**Aim of the exercise:** Starting at the line that contains "tax: 7% = 76.58 -> 7% = 86.59" and ending at the line that contains "TERIYAKI SHRIMP OR", the lines below are to be given again exactly, with nothing added.

===== Study material =====

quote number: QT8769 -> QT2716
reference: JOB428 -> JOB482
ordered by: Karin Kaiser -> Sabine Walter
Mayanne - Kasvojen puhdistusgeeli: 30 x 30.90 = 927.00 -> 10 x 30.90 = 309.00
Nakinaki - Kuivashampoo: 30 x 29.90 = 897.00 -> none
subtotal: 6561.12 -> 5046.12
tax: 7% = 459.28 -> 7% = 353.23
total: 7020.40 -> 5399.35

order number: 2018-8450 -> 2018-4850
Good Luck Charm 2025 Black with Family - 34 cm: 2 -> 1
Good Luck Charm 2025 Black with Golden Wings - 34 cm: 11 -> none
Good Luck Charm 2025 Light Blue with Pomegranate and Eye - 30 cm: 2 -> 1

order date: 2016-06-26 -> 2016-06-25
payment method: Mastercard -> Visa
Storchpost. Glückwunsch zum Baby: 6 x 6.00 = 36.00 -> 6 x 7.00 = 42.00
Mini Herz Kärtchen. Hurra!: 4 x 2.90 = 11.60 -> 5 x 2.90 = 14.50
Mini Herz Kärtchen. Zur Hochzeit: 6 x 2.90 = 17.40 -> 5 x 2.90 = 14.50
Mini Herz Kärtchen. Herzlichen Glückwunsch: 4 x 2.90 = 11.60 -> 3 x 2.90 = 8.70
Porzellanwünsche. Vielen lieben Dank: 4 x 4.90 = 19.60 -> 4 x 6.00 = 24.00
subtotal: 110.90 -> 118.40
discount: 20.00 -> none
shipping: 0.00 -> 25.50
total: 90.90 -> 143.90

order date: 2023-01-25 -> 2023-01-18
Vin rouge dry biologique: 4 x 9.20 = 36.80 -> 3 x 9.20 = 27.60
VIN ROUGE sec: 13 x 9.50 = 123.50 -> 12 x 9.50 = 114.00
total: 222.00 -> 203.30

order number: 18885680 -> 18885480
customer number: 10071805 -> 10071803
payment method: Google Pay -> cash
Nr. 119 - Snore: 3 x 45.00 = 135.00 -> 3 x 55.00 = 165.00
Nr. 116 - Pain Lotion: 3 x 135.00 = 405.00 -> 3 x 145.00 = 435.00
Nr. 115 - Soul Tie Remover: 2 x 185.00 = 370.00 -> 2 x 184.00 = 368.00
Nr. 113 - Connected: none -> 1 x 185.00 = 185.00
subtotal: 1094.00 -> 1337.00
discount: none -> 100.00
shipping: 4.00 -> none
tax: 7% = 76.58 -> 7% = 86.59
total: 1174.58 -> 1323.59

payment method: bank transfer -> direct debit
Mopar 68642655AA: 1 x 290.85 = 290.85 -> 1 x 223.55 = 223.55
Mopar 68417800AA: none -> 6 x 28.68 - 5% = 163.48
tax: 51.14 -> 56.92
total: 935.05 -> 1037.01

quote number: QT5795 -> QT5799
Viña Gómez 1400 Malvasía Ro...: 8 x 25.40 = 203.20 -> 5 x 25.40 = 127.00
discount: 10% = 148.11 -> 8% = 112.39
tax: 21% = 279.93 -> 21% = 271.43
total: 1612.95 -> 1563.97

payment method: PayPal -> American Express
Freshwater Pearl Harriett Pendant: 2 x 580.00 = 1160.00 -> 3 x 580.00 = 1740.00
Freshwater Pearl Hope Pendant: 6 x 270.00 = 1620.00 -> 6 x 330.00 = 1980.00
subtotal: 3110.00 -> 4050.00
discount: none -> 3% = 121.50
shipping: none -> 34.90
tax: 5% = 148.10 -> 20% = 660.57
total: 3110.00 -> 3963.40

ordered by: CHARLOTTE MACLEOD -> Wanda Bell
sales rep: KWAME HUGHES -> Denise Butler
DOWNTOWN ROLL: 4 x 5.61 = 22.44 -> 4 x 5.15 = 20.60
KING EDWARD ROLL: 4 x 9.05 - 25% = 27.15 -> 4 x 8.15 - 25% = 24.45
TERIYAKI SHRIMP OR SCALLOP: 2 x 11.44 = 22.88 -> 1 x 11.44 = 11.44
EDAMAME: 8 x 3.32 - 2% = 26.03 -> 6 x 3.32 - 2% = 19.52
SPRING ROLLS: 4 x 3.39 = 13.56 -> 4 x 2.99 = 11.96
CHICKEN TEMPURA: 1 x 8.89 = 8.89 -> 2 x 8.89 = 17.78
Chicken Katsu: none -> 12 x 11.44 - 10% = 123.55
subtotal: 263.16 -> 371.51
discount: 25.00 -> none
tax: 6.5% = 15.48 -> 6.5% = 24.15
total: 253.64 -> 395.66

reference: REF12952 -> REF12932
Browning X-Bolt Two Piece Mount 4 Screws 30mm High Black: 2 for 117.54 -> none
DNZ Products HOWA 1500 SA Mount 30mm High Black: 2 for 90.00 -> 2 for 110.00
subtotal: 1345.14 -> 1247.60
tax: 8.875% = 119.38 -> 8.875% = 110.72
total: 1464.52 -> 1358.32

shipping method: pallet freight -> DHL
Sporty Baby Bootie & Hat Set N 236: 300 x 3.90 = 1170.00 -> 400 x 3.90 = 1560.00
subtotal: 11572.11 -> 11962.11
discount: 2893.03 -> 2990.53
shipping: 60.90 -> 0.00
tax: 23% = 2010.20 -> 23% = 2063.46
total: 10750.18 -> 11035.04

=====

**Exercise solution:**
tax: 7% = 76.58 -> 7% = 86.59
total: 1174.58 -> 1323.59

payment method: bank transfer -> direct debit
Mopar 68642655AA: 1 x 290.85 = 290.85 -> 1 x 223.55 = 223.55
Mopar 68417800AA: none -> 6 x 28.68 - 5% = 163.48
tax: 51.14 -> 56.92
total: 935.05 -> 1037.01

quote number: QT5795 -> QT5799
Viña Gómez 1400 Malvasía Ro...: 8 x 25.40 = 203.20 -> 5 x 25.40 = 127.00
discount: 10% = 148.11 -> 8% = 112.39
tax: 21% = 279.93 -> 21% = 271.43
total: 1612.95 -> 1563.97

payment method: PayPal -> American Express
Freshwater Pearl Harriett Pendant: 2 x 580.00 = 1160.00 -> 3 x 580.00 = 1740.00
Freshwater Pearl Hope Pendant: 6 x 270.00 = 1620.00 -> 6 x 330.00 = 1980.00
subtotal: 3110.00 -> 4050.00
discount: none -> 3% = 121.50
shipping: none -> 34.90
tax: 5% = 148.10 -> 20% = 660.57
total: 3110.00 -> 3963.40

ordered by: CHARLOTTE MACLEOD -> Wanda Bell
sales rep: KWAME HUGHES -> Denise Butler
DOWNTOWN ROLL: 4 x 5.61 = 22.44 -> 4 x 5.15 = 20.60
KING EDWARD ROLL: 4 x 9.05 - 25% = 27.15 -> 4 x 8.15 - 25% = 24.45
TERIYAKI SHRIMP OR SCALLOP: 2 x 11.44 = 22.88 -> 1 x 11.44 = 11.44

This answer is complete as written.